* [The problem] Count every line in the entries below that contains the word "flex", and give only that number.

User interface change data
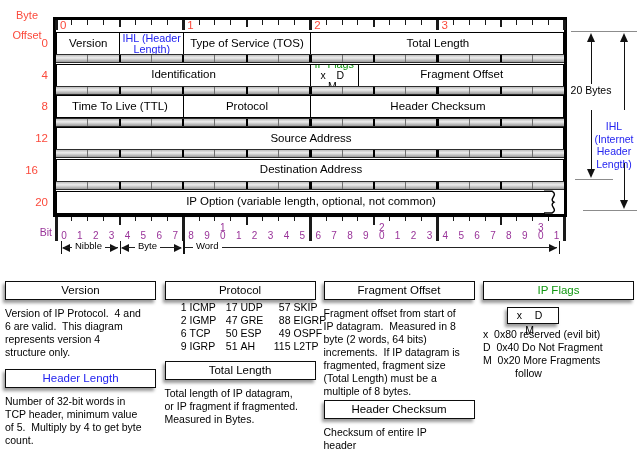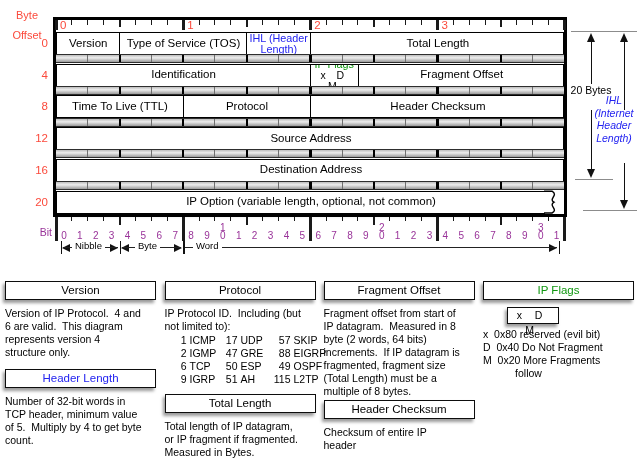--- a/index.html
+++ b/index.html
@@ -140,11 +140,11 @@
         <div class="cell" style="width: 63.49px; flex: 0 0 auto;">
           <span>Version</span>
         </div>
+        <div class="cell" style="width: 63.49px; flex: 0 0 auto;">
+          <span style="color: rgb(35, 35, 240); font-size: 10.8px;">IHL (Header Length)</span>
+        </div>
         <div class="cell" style="width: 126.99px; flex: 0 0 auto;">
           <span>Type of Service (TOS)</span>
-        </div>
-        <div class="cell" style="width: 63.49px; flex: 0 0 auto;">
-          <span style="color: rgb(35, 35, 240); font-size: 10.8px;">IHL (Header Length)</span>
         </div>
         <div class="cell" style="width: 253.99px; flex: 0 0 auto;">
           <span>Total Length</span>

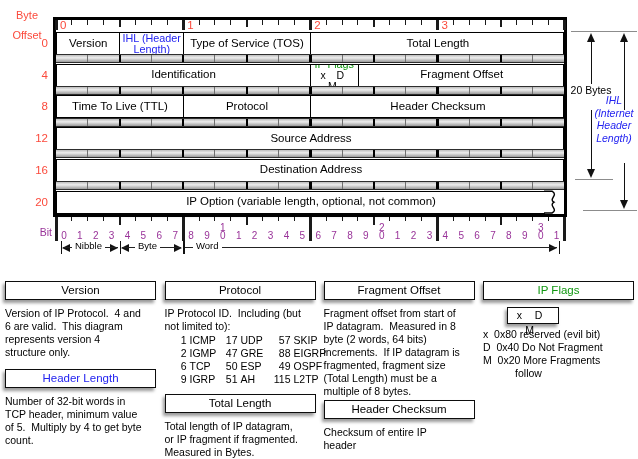--- a/index.html
+++ b/index.html
@@ -58,7 +58,7 @@
   <span class="scale-label" style="left:193px;">Word</span>
 
   <div class="ann-label" id="ann-20bytes" style="left:570px;top:84px;width:42px;">20 Bytes</div>
-  <div class="ann-label" id="ann-ihl" style="left: 590px; top: 94px; width: 48px; color: rgb(35, 35, 240); font-style: italic;">IHL (Internet Header Length)</div>
+  <div class="ann-label" id="ann-ihl" style="left: 590px; top: 120px; width: 48px; color: rgb(35, 35, 240);">IHL (Internet Header Length)</div>
 
   <div id="gen-root">
       <div class="hbar" style="left: 53.5px; top: 17px; width: 513.5px;"></div>

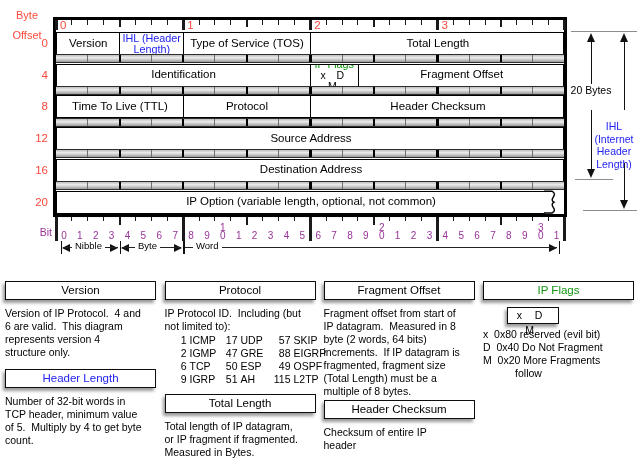--- a/index.html
+++ b/index.html
@@ -249,7 +249,7 @@
         <div class="striptick" style="left: 443.938px; width: 2px; background: rgb(0, 0, 0);"></div>
         <div class="striptick" style="left: 476.219px; width: 1px; background: rgb(111, 111, 111);"></div>
       </div>
-      <div class="offsetnum" style="left: 14px; top: 163.8px; color: rgb(251, 74, 60);">16</div>
+      <div class="offsetnum" style="left: 4px; top: 163.8px; color: rgb(251, 74, 60);">16</div>
       <div class="row" style="top: 158.8px; height: 23px;">
         <div class="cell" style="width: 507.99px; flex: 0 0 auto;">
           <span>Destination Address</span>

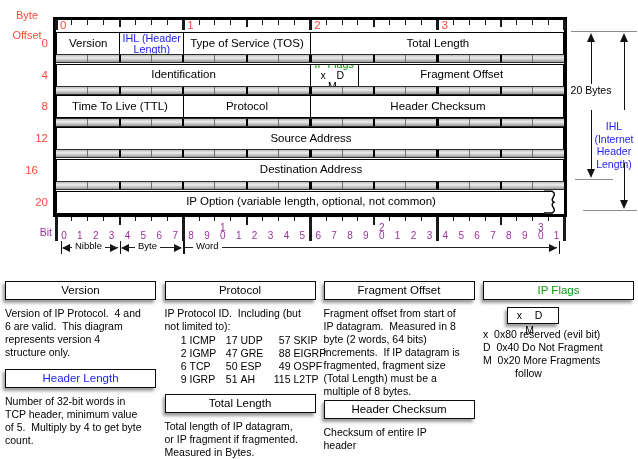--- a/index.html
+++ b/index.html
@@ -368,8 +368,6 @@
       <div class="note-col" style="left: 164.5px; width: 151px;">
         <div>
           <div class="note-title" style="color: rgb(0, 0, 0);">Protocol</div>
-          <div class="note-body">IP Protocol ID.  Including (but
-not limited to):</div>
           <div class="ptable">
             <div class="prow">
               <div class="pcol">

* [Written response] 6